Tag Archives: Language Learning Strategies (LLS); collaborative; metacognition; memory strategies; compensation

English Language Learning Strategies of Pre-Service Teachers in a Ghanaian College of Education (Published)

Learners are required to demonstrate increasing autonomy and initiative in learning strategies, such as evaluating learning resources and comprehending information, within the educational system. Effective knowledge development both within and outside of school is achievable only if pupils possess the abilities to start, direct, and manage the search for information, as well as its subsequent processing and storage. In learning and teaching research, these approaches are referred to as learning strategies, which students must use in order to facilitate the implementation of their search for knowledge.

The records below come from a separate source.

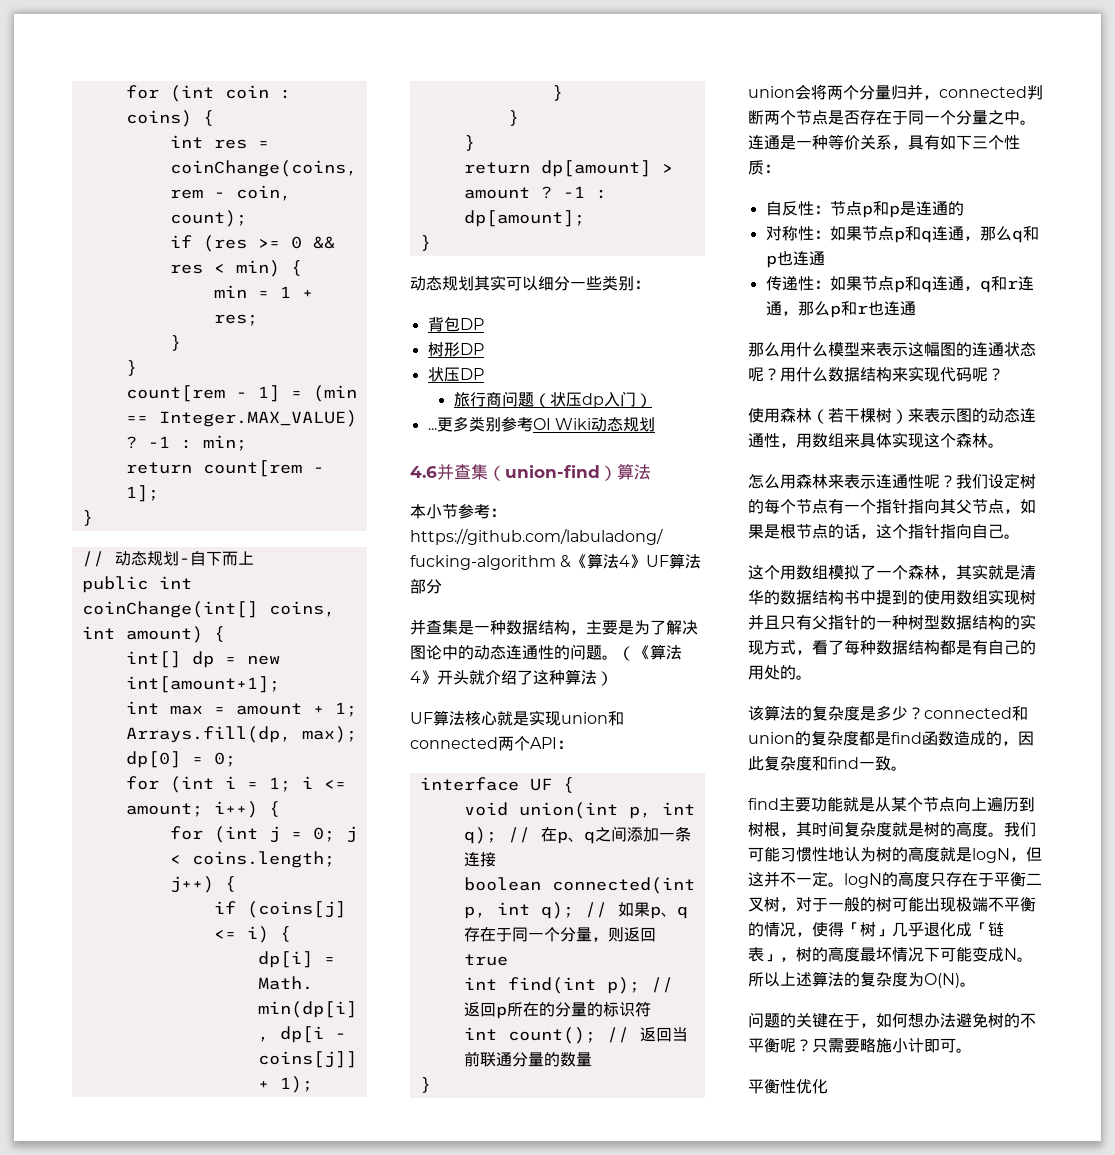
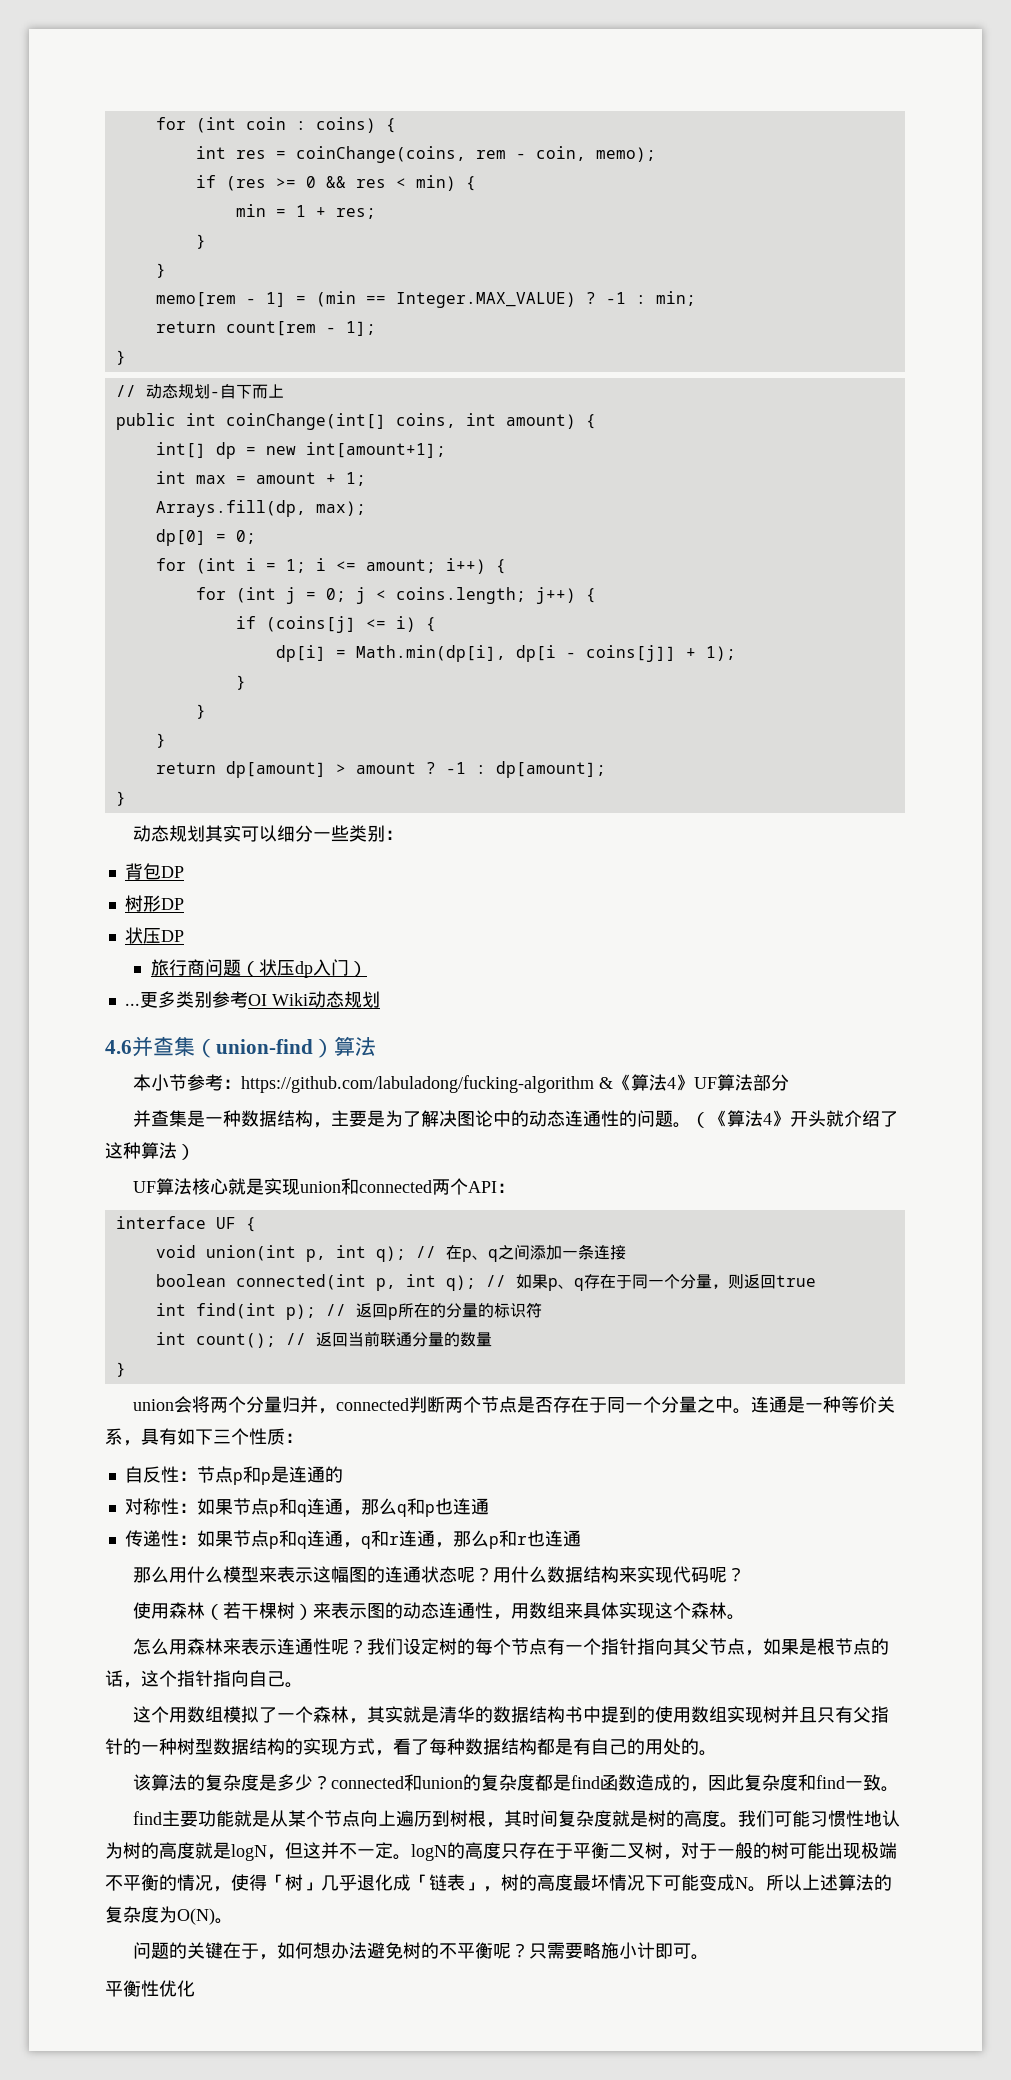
- int res = coinChange(coins, rem - coin, count);
+ int res = coinChange(coins, rem - coin, memo);
- count[rem - 1] = (min == Integer.MAX_VALUE) ?
+ memo[rem - 1] = (min == Integer.MAX_VALUE) ?

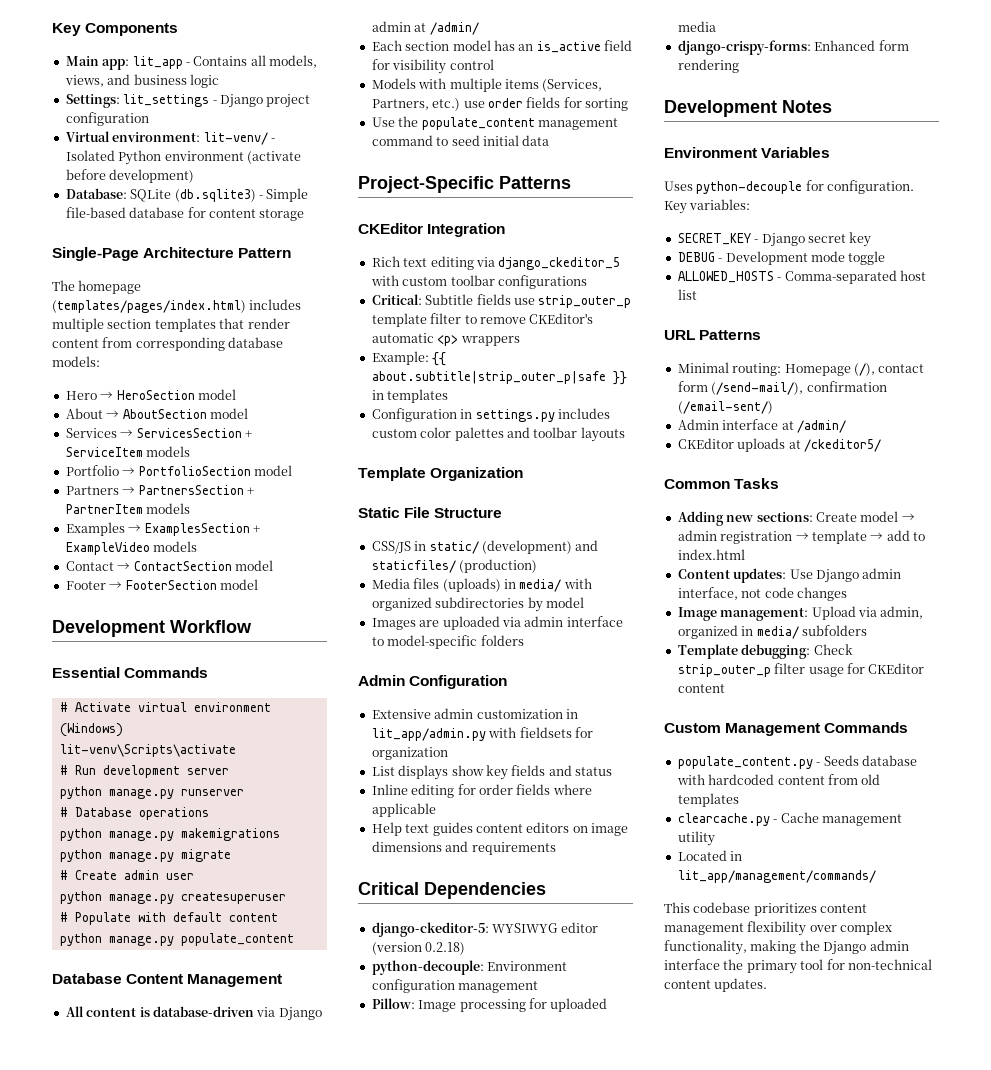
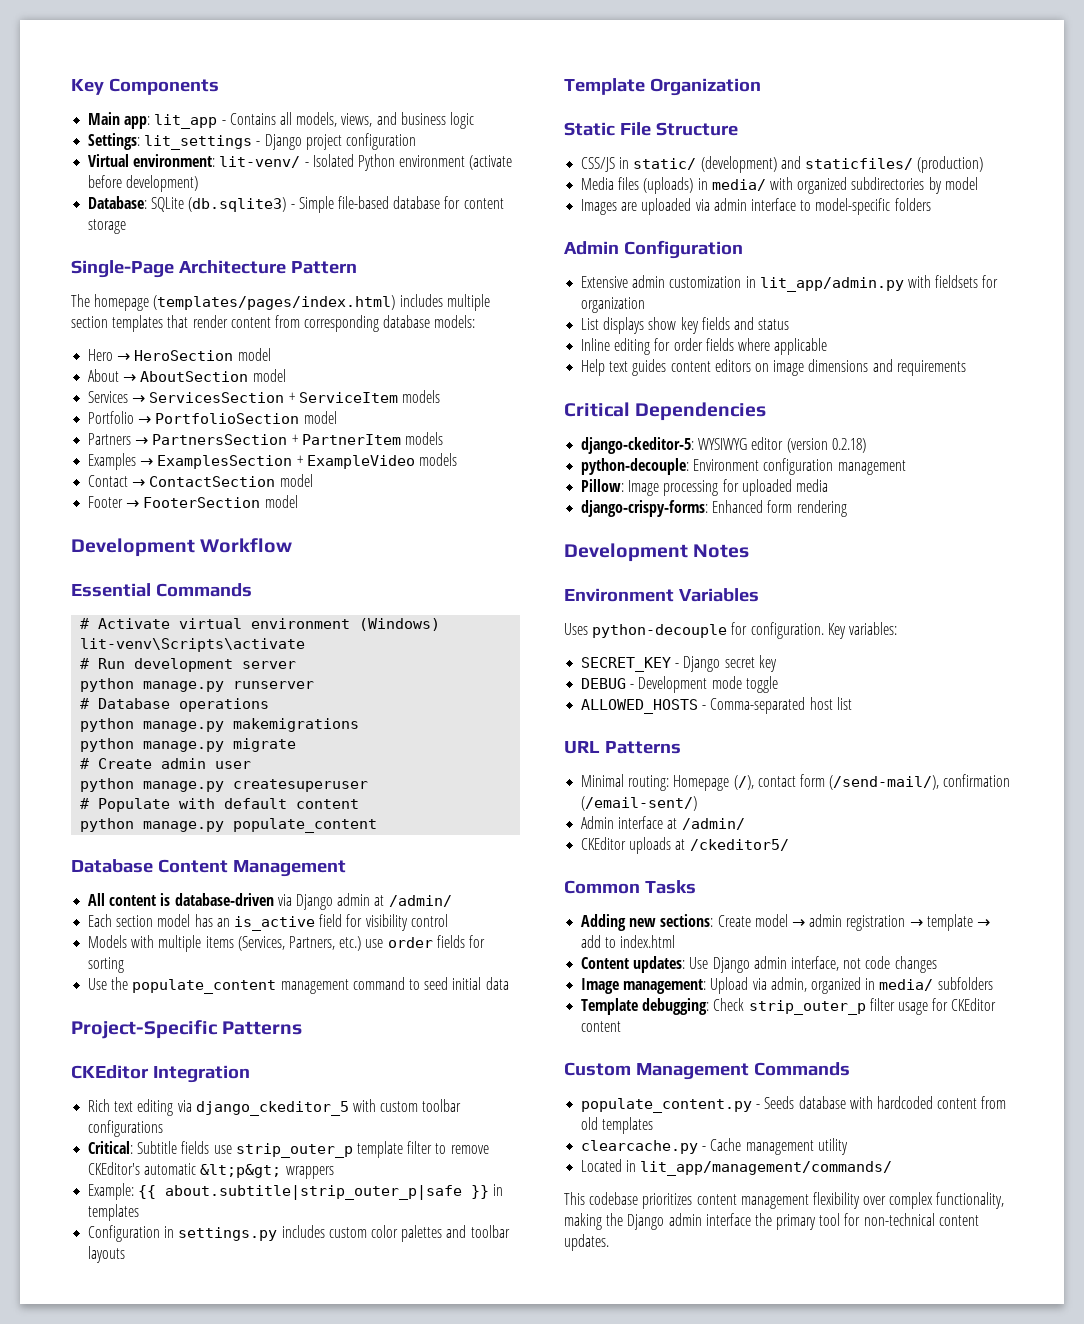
- Critical: Subtitle fields use strip_outer_p template filter to remove CKEditor's automatic <p> wrappers
+ Critical: Subtitle fields use strip_outer_p template filter to remove CKEditor's automatic &lt;p&gt; wrappers

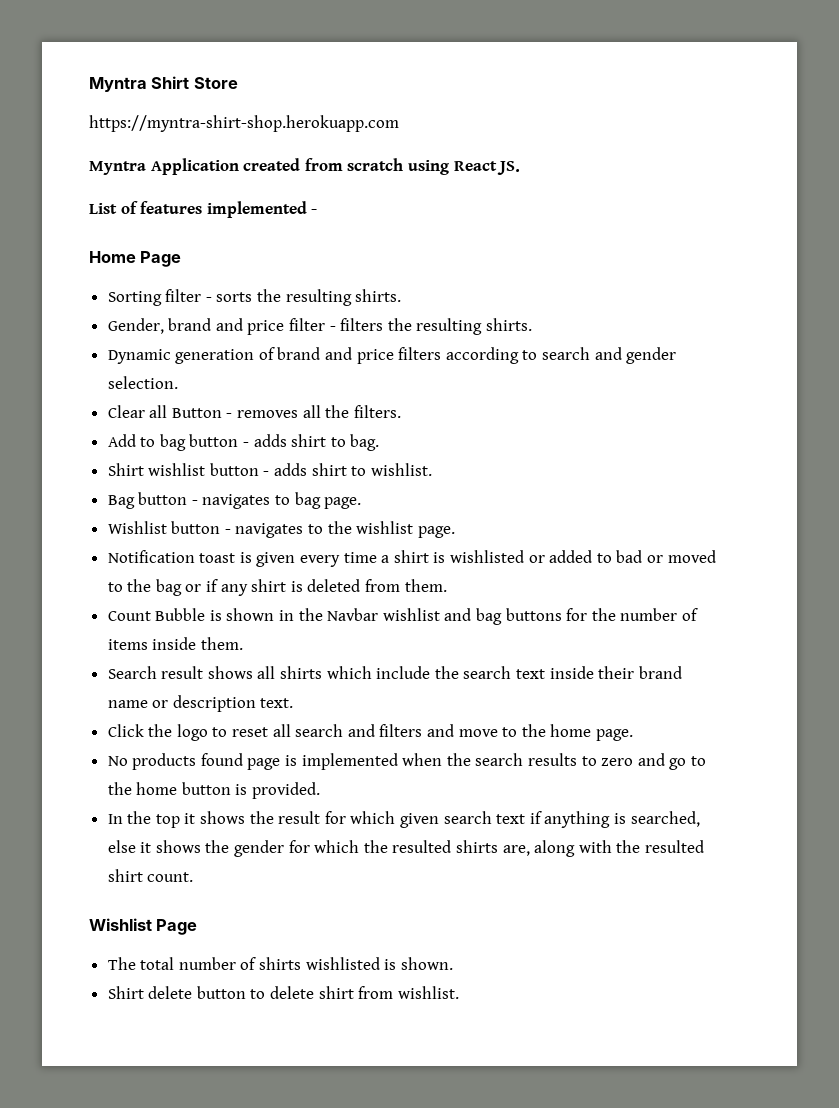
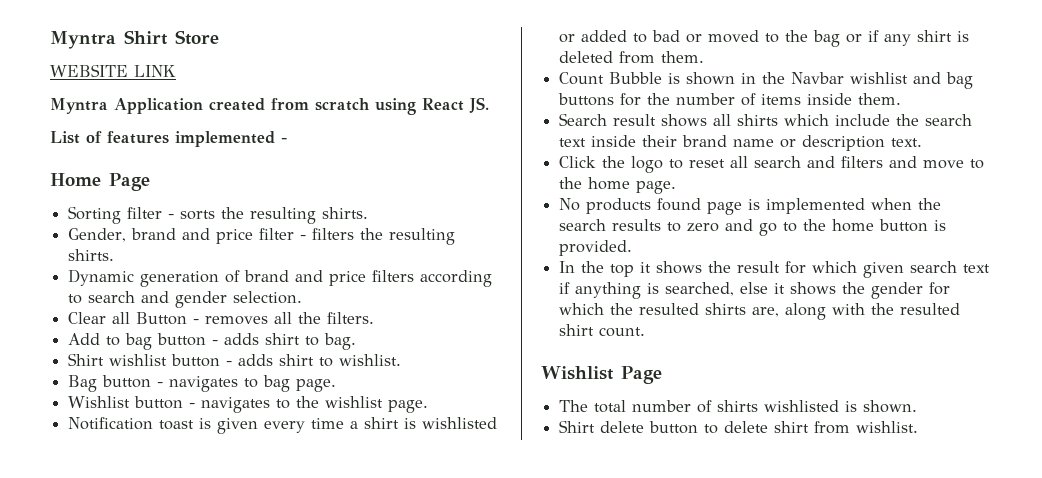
- https://myntra-shirt-shop.herokuapp.com
+ WEBSITE LINK

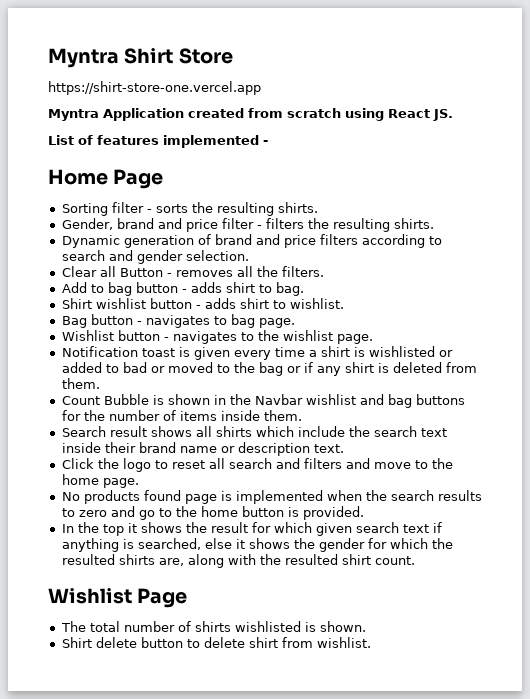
- WEBSITE LINK
+ https://shirt-store-one.vercel.app

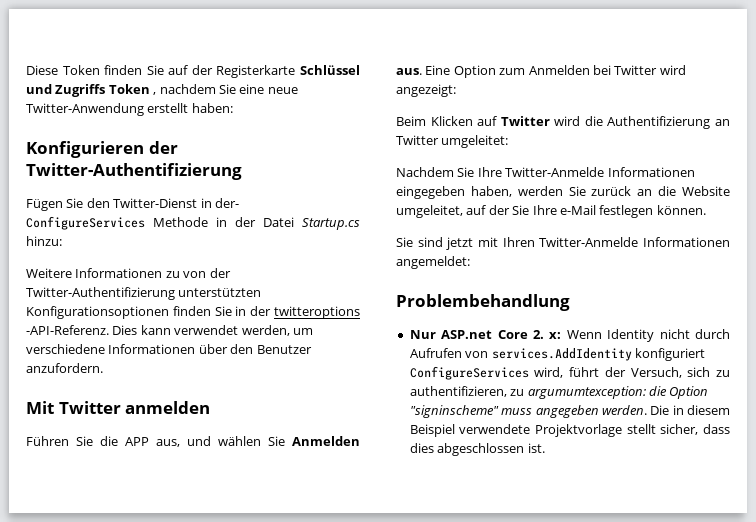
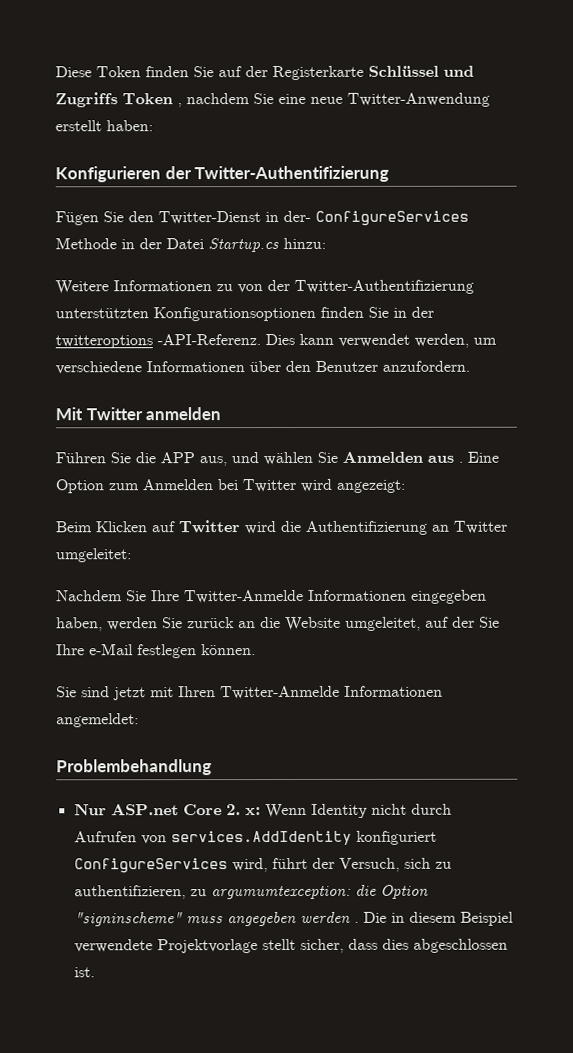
- Führen Sie die APP aus, und wählen Sie Anmelden aus.
+ Führen Sie die APP aus, und wählen Sie Anmelden aus .
- Nur ASP.net Core 2. x: Wenn Identity nicht durch Aufrufen von services.AddIdentity konfiguriert ConfigureServices wird, führt der Versuch, sich zu authentifizieren, zu argumumtexception: die Option "signinscheme" muss angegeben werden.
+ Nur ASP.net Core 2. x: Wenn Identity nicht durch Aufrufen von services.AddIdentity konfiguriert ConfigureServices wird, führt der Versuch, sich zu authentifizieren, zu argumumtexception: die Option "signinscheme" muss angegeben werden .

This research is predicated on the concept that teaching does not necessarily result in learning (VanPatten & Williams, 2007) and that many students may need instruction from their instructors in order to use certain learning techniques. The purpose of this article is to examine the learning techniques that Ghanaian College of Education (CoE) students bring to the English Language classroom and their influence on their English learning. This case study included forty-eight (48) CoE students and employed a mixed method approach using a questionnaire as the instrument. Through descriptive statistics, data were analyzed subjectively and quantitatively. The research showed that the most often utilized methods by CoE students were metacognitive and compensatory strategies. Students made little use of memory and cognitive techniques. The research proposes a change away from conventional lecture-based instruction and toward collaborative learning in the CoE classroom, since the latter is proven to be more beneficial to students’ English language studies.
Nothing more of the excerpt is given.